連結部582の円形頂面582bの外径は、固定板33の小径板331に形成されている貫通孔332の内径よりも小さいため、ハウジング54が振動した場合であっても、連結軸部材58は、固定板33と接触しない。したがって、ハウジング54で発生した振動は、固定板33で減衰されずに、ブラケット56および連結軸部材58を介して、粉体流動槽2に伝達される。
レベルメータ7は、粉体流動槽2の上方側に設けられている。レベルメータ7は、粉体流動槽2の粉面の高さを、例えば、三角測距法に基づいて検出し、検出値に応じた信号を制御装置8へ送信する。ここで、粉面の高さは、所定の基準(例えば、胴体21の縁部21a)からの距離である。このとき、光源から測定位置に向けてレーザ光を照射し、粉面で反射したレーザ光が受光素子で結像した位置に基づいて、レベルメータ7は、粉面の高さを測定する。
制御装置8は、予め定められたプログラムに従って、エア供給装置のエア供給速度の目標および振動モータ53の振動数の目標を決定し、これらの目標が実現されるように、エア供給装置および振動モータ53を駆動する。
[粉体塗装方法]
本実施形態の粉体塗装方法は、本実施形態の粉体塗装装置を用いて、ワークに樹脂粉体を塗装する工程を含む。

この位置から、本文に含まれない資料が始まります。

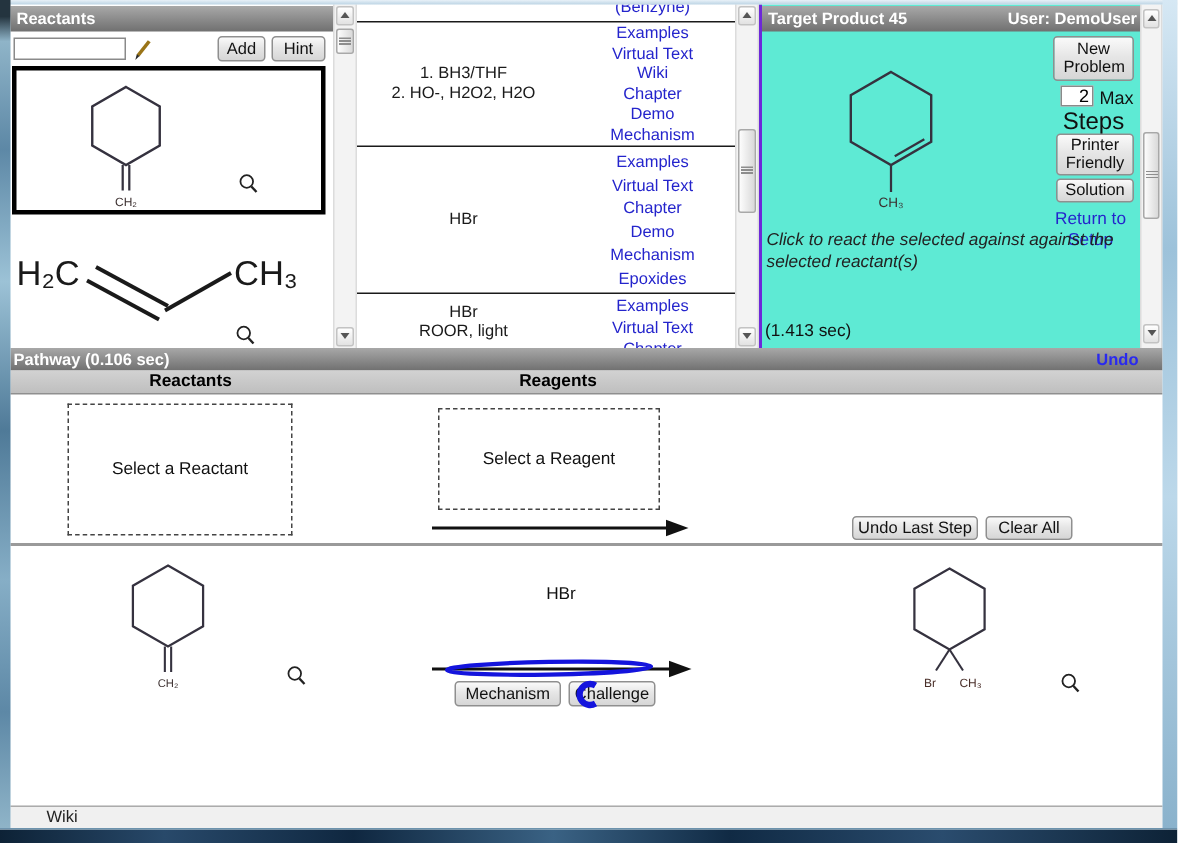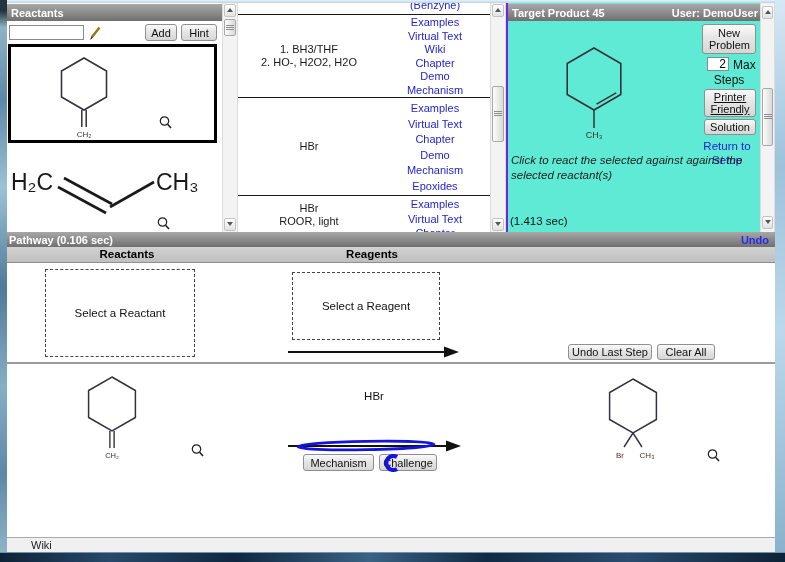"Steps" div.abs { font-size: 12px -> 16px }
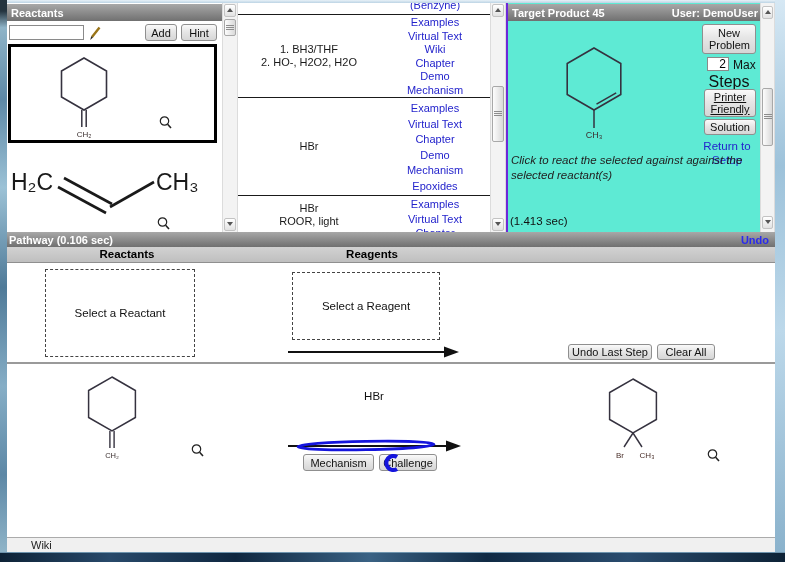"Printer Friendly" span { text-decoration: underline -> none }
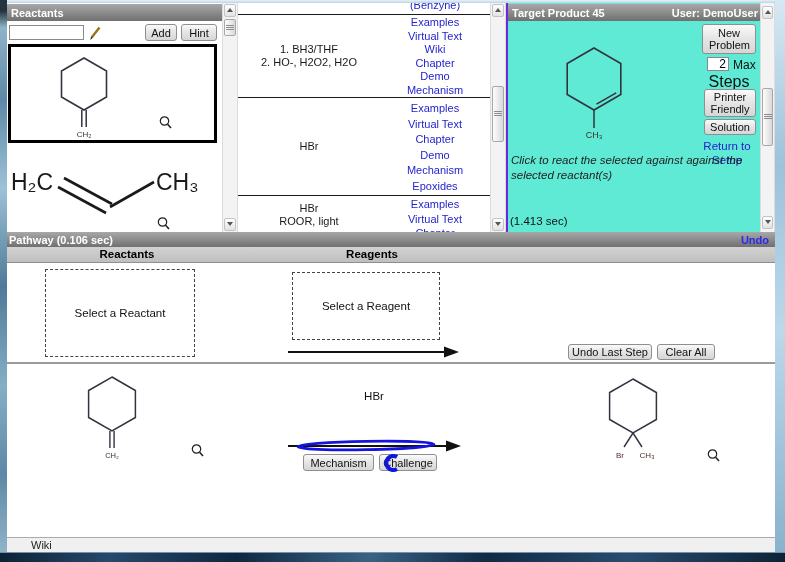"Pathway (0.106 sec)" div.panel-hdr { padding: 0 6px 0 2px -> 0 16px 0 2px }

以下、ステータWのコイルエンドW3に絶縁層を形成する場合について説明する。
本実施形態の粉体塗装方法は、ステータWを加熱する加熱工程と、粉体塗装装置1を用いて、ステータWのコイルエンドW3に絶縁粉体を塗装する粉体塗装工程と、コイルエンドW3に絶縁粉体が塗装されたステータWを再加熱する再加熱工程と、を含む。
加熱工程では、コイルエンドW3が絶縁粉体を溶着させることが可能な温度になるまで、ステータWを加熱する。

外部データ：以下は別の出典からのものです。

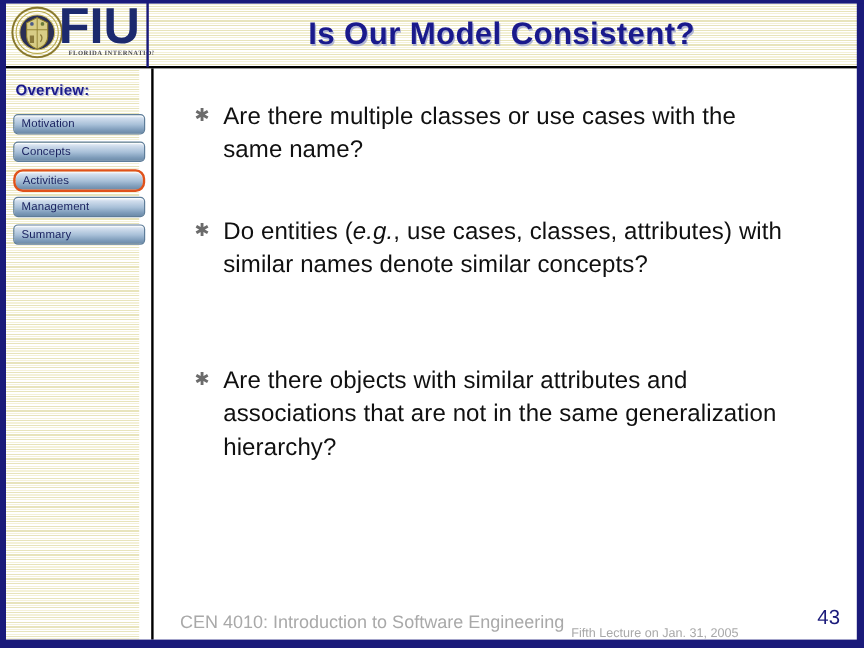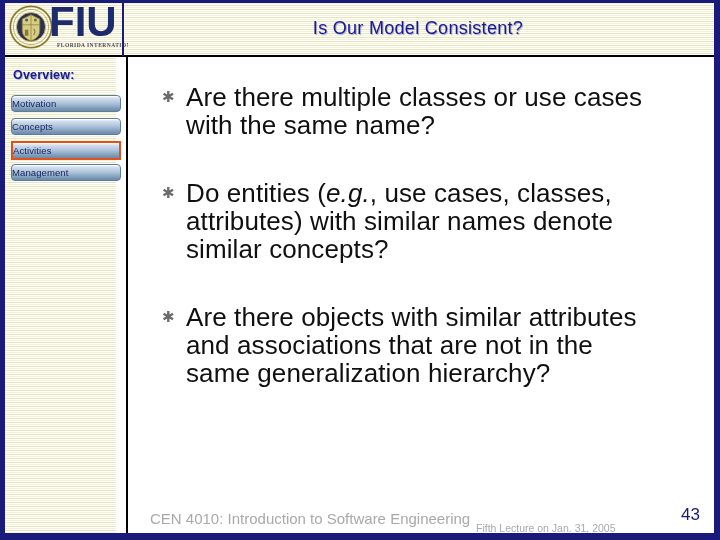"Is Our Model Consistent?" #title-text { font-size: 18px -> 26px; font-weight: 400 -> 700 }
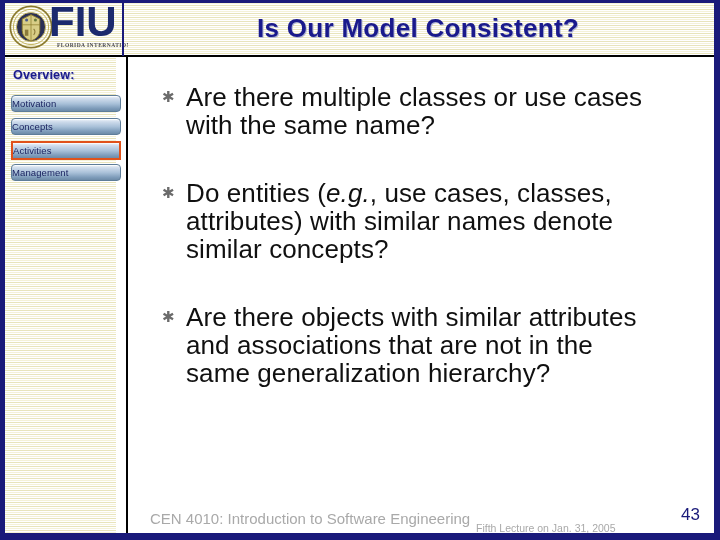"Motivation" .nav-item .nav-label { padding-left: none -> 6px }
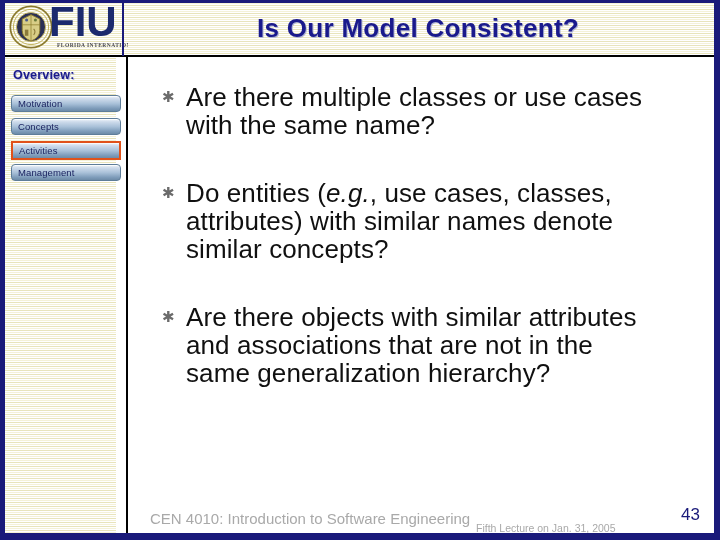"Are there multiple classes or" .bullet-text { font-size: 26px -> 20px }
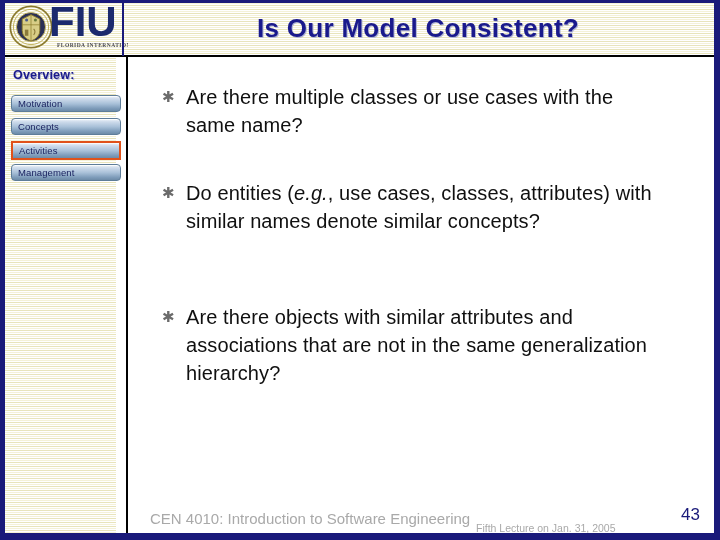"Activities" .nav-item.selected { border-radius: 0 -> 8px }
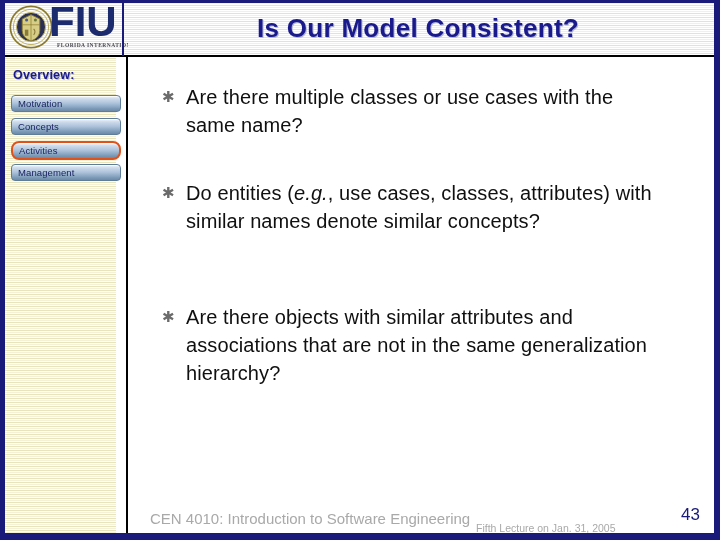"Summary" div.nav-item { html: none -> <div> <span>Summary</span> </div> }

粉体塗装工程では、絶縁粉体が流動している粉体流動槽2に、加熱されたステータWのコイルエンドW3を浸漬し、コイルエンドW3に絶縁粉体を溶着させる。
再加熱工程では、粉体流動槽2から、絶縁粉体がコイルエンドW3に溶着したステータWを引き上げた後、ステータWを再加熱して、コイルエンドW3に絶縁層を形成する。

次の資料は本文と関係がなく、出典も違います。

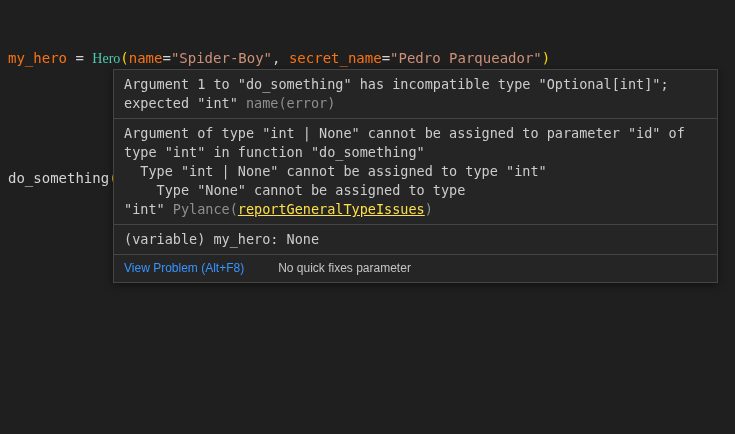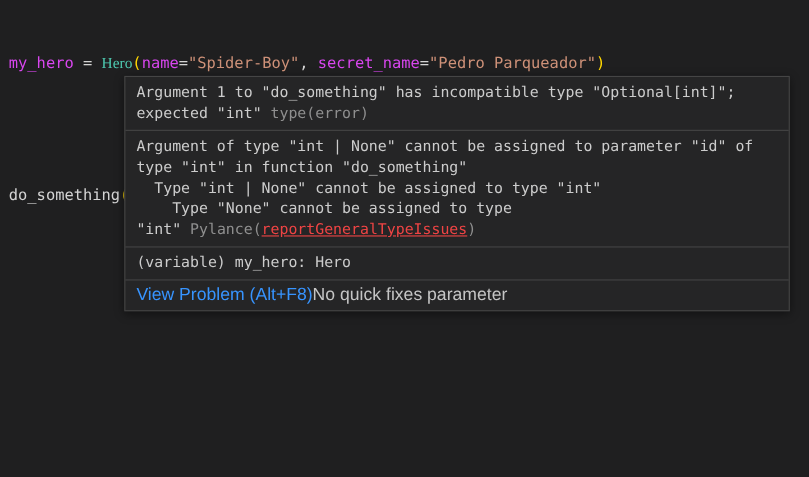"my_hero" .tk-v { color: #d946ef -> #f97316 }
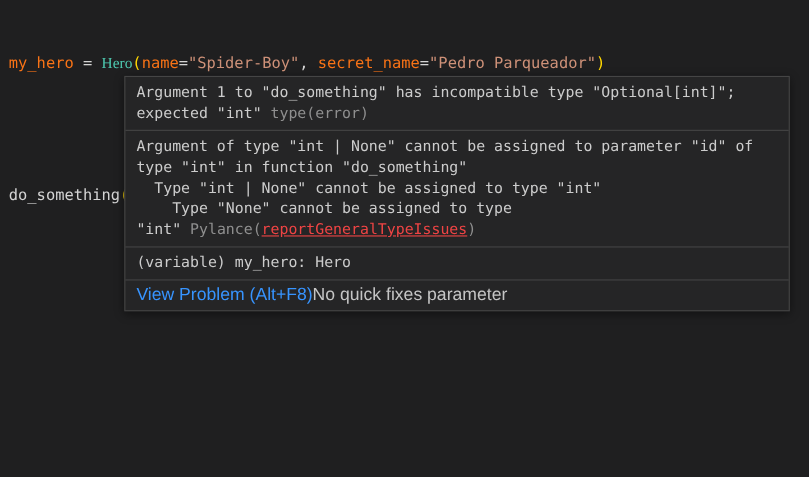"type(error)" span.tk-g { text: type -> name }
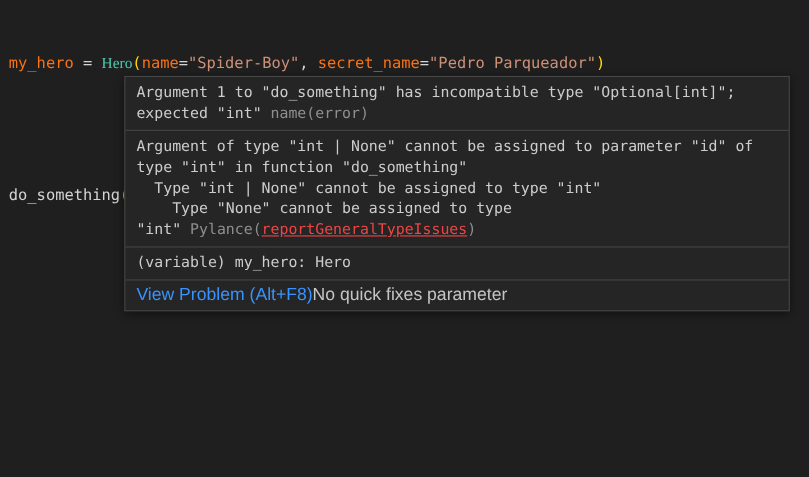"reportGeneralTypeIssues" .tk-link { color: #ef4444 -> #fde047 }
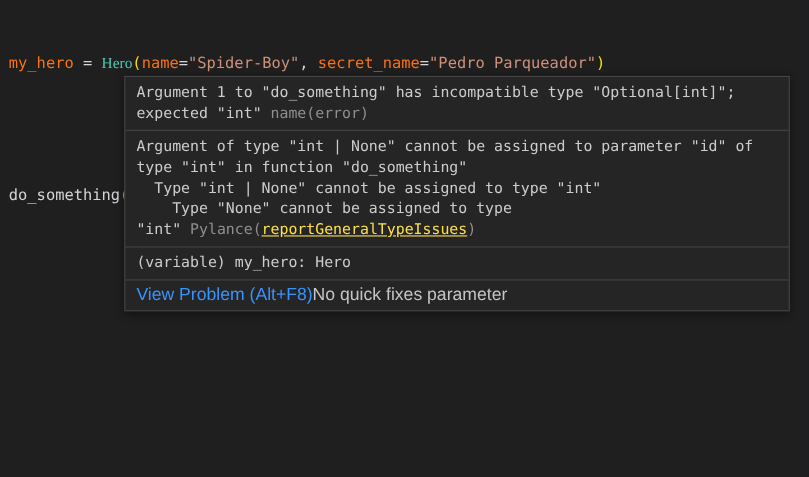"(variable) my_hero: Hero" span.tk-msg { text: Hero -> None }
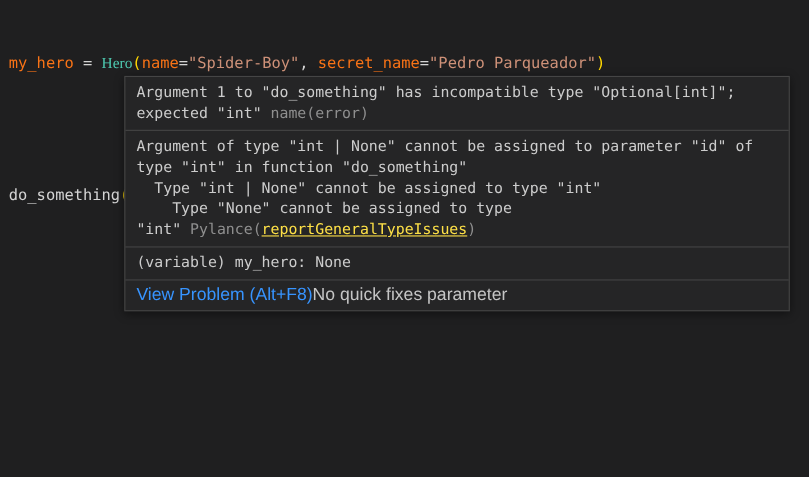"View Problem (Alt+F8)" .hover-statusbar { font-size: 16px -> 12px; gap: 0 -> 34px }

以上、本発明の実施形態について説明したが、本発明は、上記の実施形態に限定されず、本発明の趣旨の範囲内で、上記の実施形態を適宜変更してもよい。
1 粉体塗装装置
2 粉体流動槽
22 底部材
221 第1板
222 第2板
223 スペーサ
224 錘
3 台座部
33 固定板
36 連結支持部材
363 弾性部材
5 振動機構

Claims (4)

  1. 第1の板状部材と第2の板状部材との間に、複数のスペーサが介在している底部材を備える粉体流動槽と、
    前記粉体流動槽が固定されている固定部材と、
    前記第1の板状部材を前記固定部材に連結支持している連結支持部材と、
    前記第1の板状部材に連結されている振動機構と、を備え、
    前記連結支持部材は、弾性部材を備える、粉体塗装装置。
  2. 錘をさらに備え、
    前記第1の板状部材は、前記振動機構と前記錘との間に挟持されている、請求項1に記載の粉体塗装装置。
  3. 前記振動機構は、振動体と、前記振動体と前記第1の板状部材とを連結している連結機構と、を備え、
    前記振動体は、偏心した回転軸を有する振動モータを備える、請求項1または2に記載の粉体塗装装置。
  4. 請求項1から3のいずれか一項に記載の粉体塗装装置を用いて、ワークに樹脂粉体を塗装する工程を含む、粉体塗装方法。